The parental alienation is a condition often associated with divorce, which causes a child to reject a parent they once loved. What distinguishes this syndrome from a routine parental conflict? How to prevent it, stop it?
How to distinguish a “parental alienation syndrome” from a trivial conflict with a parent?
According to Professor Richard Gardner, an American child psychiatrist, author of numerous reference publications on the subject, the parental alienation syndrome is a child’s campaign of denigration against a parent.
The diagnostic criteria described are:
1 – stated desire not to see the rejected parent;
2 – development of absurd and sometimes futile strategies to disqualify the rejected parent;
3 – binary and Manichean vision: a parent is all good, the other completely wrong and they did not find any good memories related to the rejected parent;
4 – phenomenon of ‘self’ thinker (that’s me who thinks this, no one influenced me);
5 – the child comes forward as the support of the alienating parent,
6 – animosity is not limited to the rejected parent, but extends to their entire universe, for example the whole family, including grandparents, cousins, etc..;
7 – disturbing lack of guilt in relation to the hardness of attitude toward the alienated parent. The child becomes more distant: they seem to have declared war to the rejected parent;
What factors can make us fear a shift to a “parental alienation syndrome”?
The severity is attested by the fact that the visits (of the rejected parent) are made impossible by the child’s behavior (fear, provocation, emotional or physical abuse, aggression, self aggressiveness sometimes…). Solidarity is common among siblings: welded into hostility, children seem to be one and inter-personal differences fade or disappear. This assessment of the severity of the syndrome is essential: it largely determines the nature of psycho-legal measures to be adopted and is a leading prognostic factor. This is fortunately a relatively rare scenario.

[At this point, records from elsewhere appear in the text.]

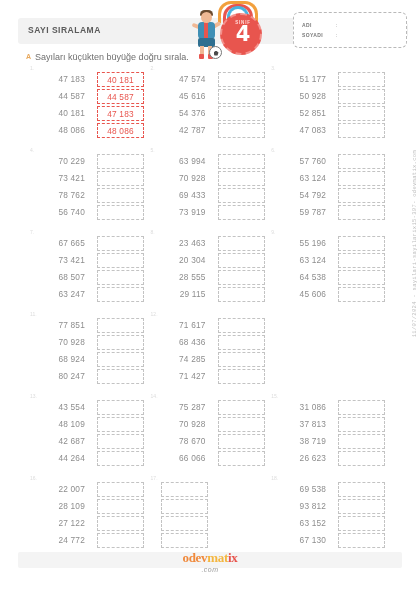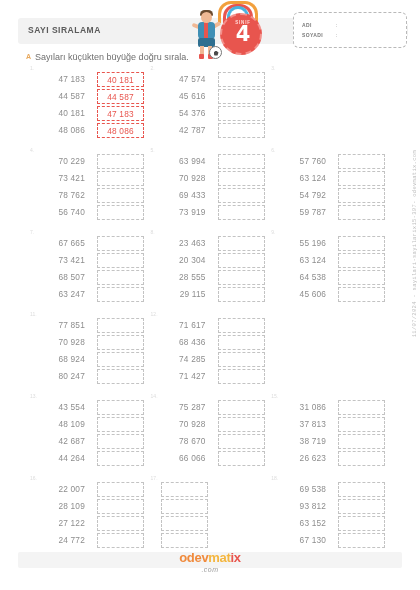--- a/index.html
+++ b/index.html
@@ -386,6 +386,28 @@
         </div>
         <div class="ex">
           <div class="ex-num">3.</div>
+          <div class="ex-body">
+            <div class="col-nums">
+              <div class="num">51 177</div>
+              <div class="num">50 928</div>
+              <div class="num">52 851</div>
+              <div class="num">47 083</div>
+            </div>
+            <div class="col-boxes">
+              <div class="boxcell">
+                <div class="ansbox"></div>
+              </div>
+              <div class="boxcell">
+                <div class="ansbox"></div>
+              </div>
+              <div class="boxcell">
+                <div class="ansbox"></div>
+              </div>
+              <div class="boxcell">
+                <div class="ansbox"></div>
+              </div>
+            </div>
+          </div>
         </div>
       </div>
       <div class="grid-row">

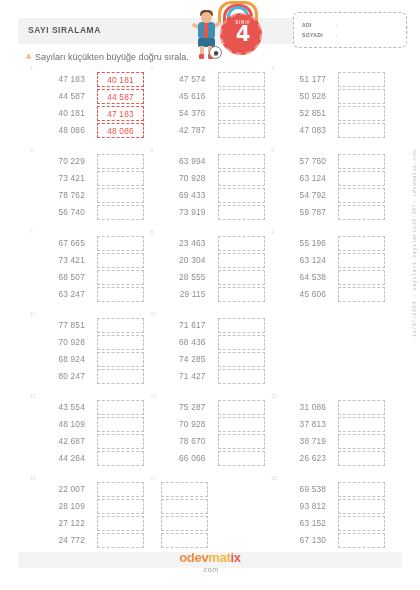--- a/index.html
+++ b/index.html
@@ -268,7 +268,7 @@
     font-size: 13px;
     font-weight: bold;
     letter-spacing: -.3px;
-    font-family: Liberation Sans, sans-serif;
+    font-family: Liberation Serif, serif;
   }
   .logo-word .s1 { color: #f08a3c; }
   .logo-word .s2 { color: #f4b63f; }

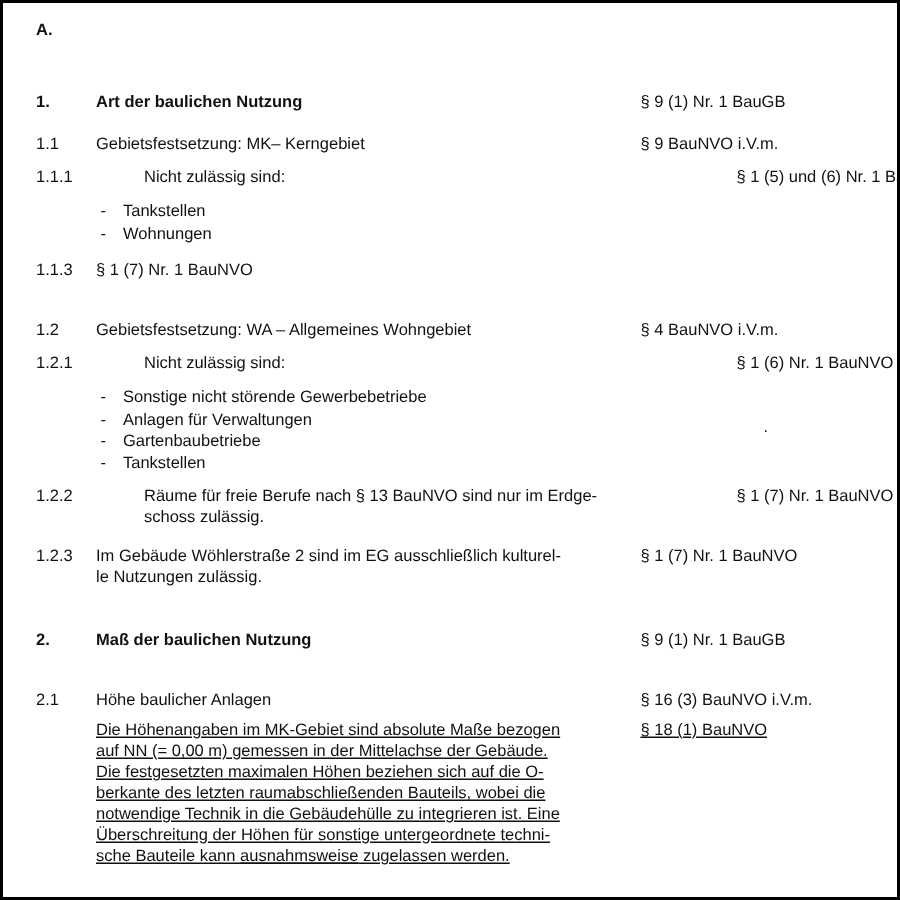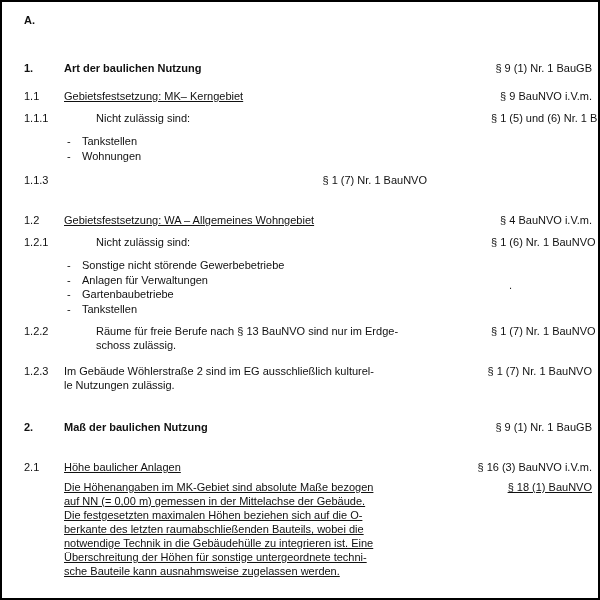--- a/index.html
+++ b/index.html
@@ -27,7 +27,7 @@
   .bold .num, .bold .txt { font-weight: bold; }
   .txt { white-space: pre-line; }
   .underline .txt { text-decoration: underline; }
-  .ref { white-space: nowrap; text-align: right; }
+  .ref { white-space: nowrap; }
   .bullets { display: block; line-height: 14.5px; }
   .bullet-line {
     display: grid;

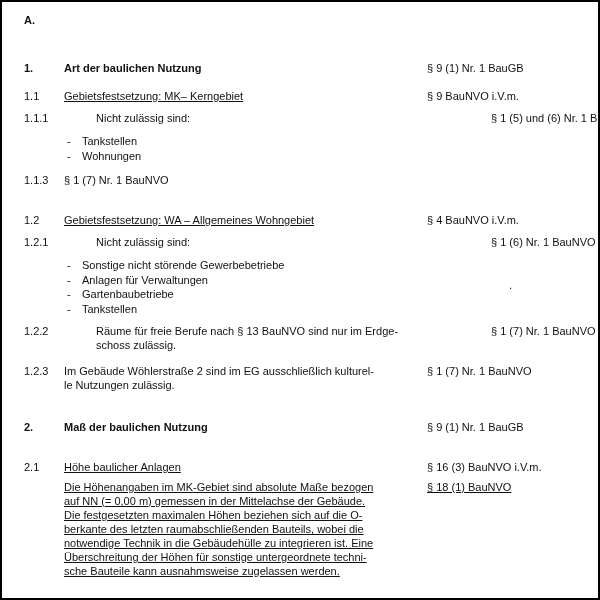--- a/index.html
+++ b/index.html
@@ -26,7 +26,7 @@
   .num { font-size: 11px; }
   .bold .num, .bold .txt { font-weight: bold; }
   .txt { white-space: pre-line; }
-  .underline .txt { text-decoration: underline; }
+  .underline .txt { }
   .ref { white-space: nowrap; }
   .bullets { display: block; line-height: 14.5px; }
   .bullet-line {

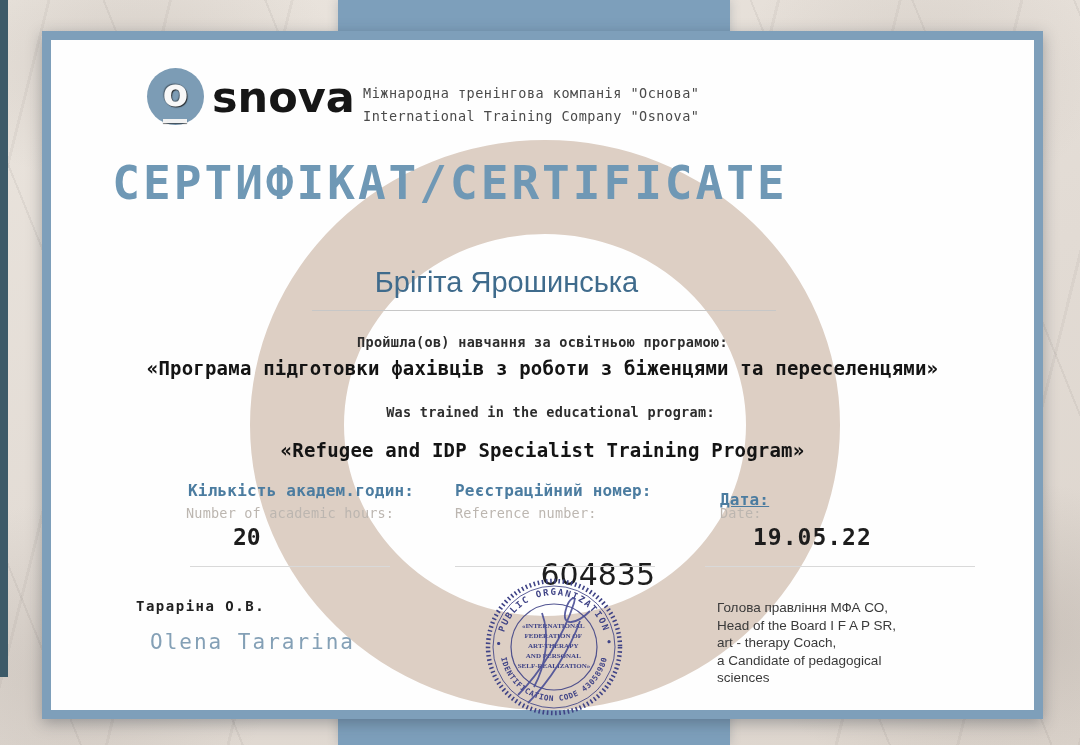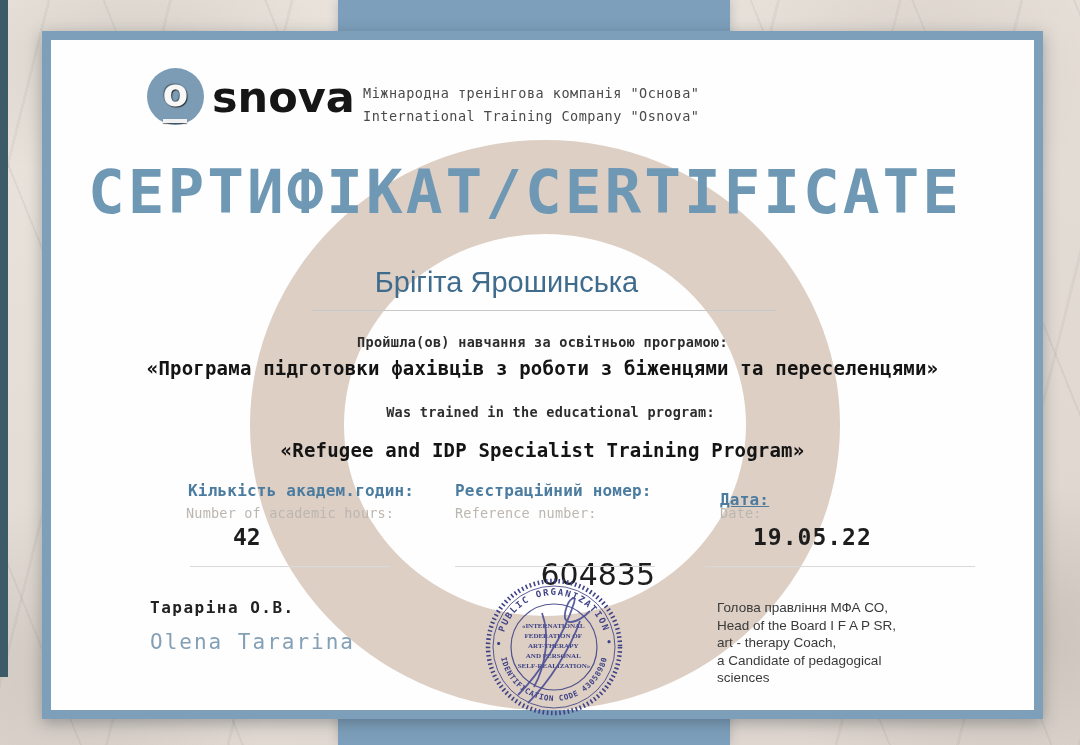--- a/index.html
+++ b/index.html
@@ -37,7 +37,7 @@
     letter-spacing:.5px;line-height:23px;font-weight:500;}
   
   .title{position:absolute;left:42px;top:156px;width:816px;text-align:center;
-    font-size:61px;font-weight:bold;color:#6f98b5;letter-spacing:3px;padding-left:46px;}
+    font-size:46px;font-weight:bold;color:#6f98b5;letter-spacing:3px;}
   
   .name{position:absolute;left:42px;top:266px;width:929px;text-align:center;
     font-family:"Liberation Sans",sans-serif;font-size:29px;color:#3f6b8c;}

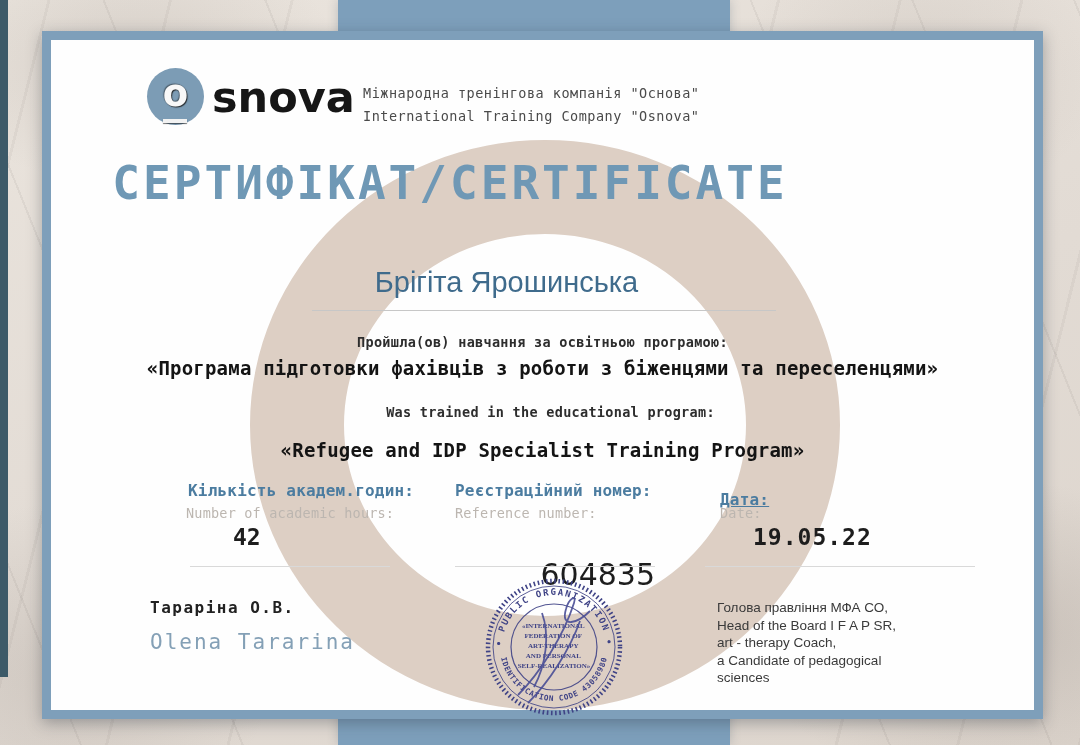--- a/index.html
+++ b/index.html
@@ -96,7 +96,7 @@
 
   <div class="f-label" style="left:188px;top:481px;">Кількість академ.годин:</div>
   <div class="f-sub" style="left:186px;top:505px;">Number of academic hours:</div>
-  <div class="f-value" style="left:233px;top:524px;">42</div>
+  <div class="f-value" style="left:233px;top:524px;">20</div>
   <div class="f-line" style="left:190px;width:200px;"></div>
 
   <div class="f-label" style="left:455px;top:481px;">Реєстраційний номер:</div>

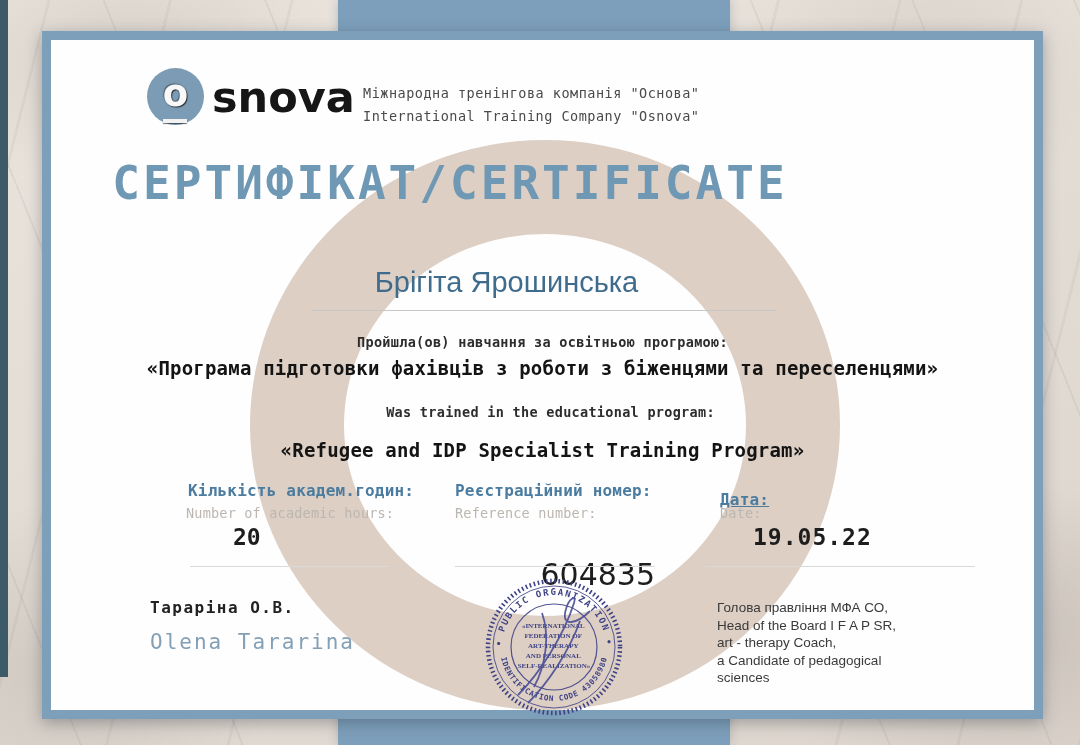--- a/index.html
+++ b/index.html
@@ -54,7 +54,7 @@
   .f-value{position:absolute;font-size:23px;font-weight:bold;color:#1d1d1d;}
   .f-line{position:absolute;top:566px;height:1px;background:#d9d9d9;}
   
-  .sig-uk{position:absolute;left:150px;top:598px;font-size:16px;font-weight:bold;color:#212121;
+  .sig-uk{position:absolute;left:136px;top:598px;font-size:14px;font-weight:bold;color:#212121;
     letter-spacing:1.5px;}
   .sig-en{position:absolute;left:150px;top:630px;font-size:21px;color:#84a0b6;letter-spacing:2px;}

Before this stage, some seemingly minor elements should attract attention because the discharge may have the appearance of spontaneity: the child shows less pleasure towards the parent they are visiting, they are having trouble, they ask not to go, find all kinds of pretexts, such as the fatigue of travelling or an extracurricular activity that particular weekend. The telephone call between visits gets tough: the child refuses to talk on the phone, claiming to have a job, being at the table, having to lie down… It gradually became a real foreign and rejected, powerless parent, one who sees the distance increase…
Doesn’t the appearance of a spontaneous rejection lead to evading the crucial questions that rejection is not pathological? What is the attitude of the ‘favorite’ parents and how do they use the child’s attitude in the conflict? Have they tried to overcome the rejection or not?
What are the solutions or advice for parents facing such a problem? Can we prevent or stop it?
Dr. Paul Bensussan: Except for the cases which are considered “light”, in which a spontaneous resolution is possible, none of these deteriorated situations can be resolved without the assistance of appropriate and psychological legal measures. Children who have ‘chosen their side’, breaking the link with one of their parents may be steady, if not determined, when the psycho-legal action merely proposes measures like psychotherapy, which require investment and the willingness of both parents.
However, we can give advice for separation, anxious to spare the “best interests of the child”.
Advice for parents’ separation
Here is a list of tips and / or mistakes not to commit:
– Never forget that this child is the child of both of you.
– Never ask if they love you more than any other person.
– Help them maintain contact with the other parent.
– Converse of you as adults and do not use the child as a messenger.
– Do not be sad when the child goes to the other parent.
– Do not schedule anything during the time that belongs to another.
– Do not be surprised or angry when the child is with the other parent.
– Do not pass the child from one to the other like an object.
– Do not argue in front of them.
– Do not tell things the child cannot yet understand.
– Let them bring their friends in both houses.
– Get agreement on spending and money.
– Do not make a thousand plans with the child, simply let them be happy.
– Don’t make too many changes as compared to the time before the separation.
– Be nice to other grandparents.
– Accept the new companion that one of you met.
But we must recognize that when the procedure swells and exudes hate, it is sometimes unrealistic to expect parents to abandon their disputes and try to solve them through their children. Then, there’s the child’s desire, a child who is put forward to explain or perpetuate an intolerable situation and one yet detrimental on the long term.
In such situations, there is a high probability that free access leads to a rupture consumed in the strictest legality, on behalf of the apparent willingness of children. When parents have demonstrated their inability to meet the maintenance of their children’s relationship with each parent, the family court is the best and probably the ultimate guarantor of the fundamental rights of children. The psychiatrist and the judge should always work together in this area: the only appropriate response is psycho-legal and psychotherapy without which the firmness of a court decision quickly knows its limits.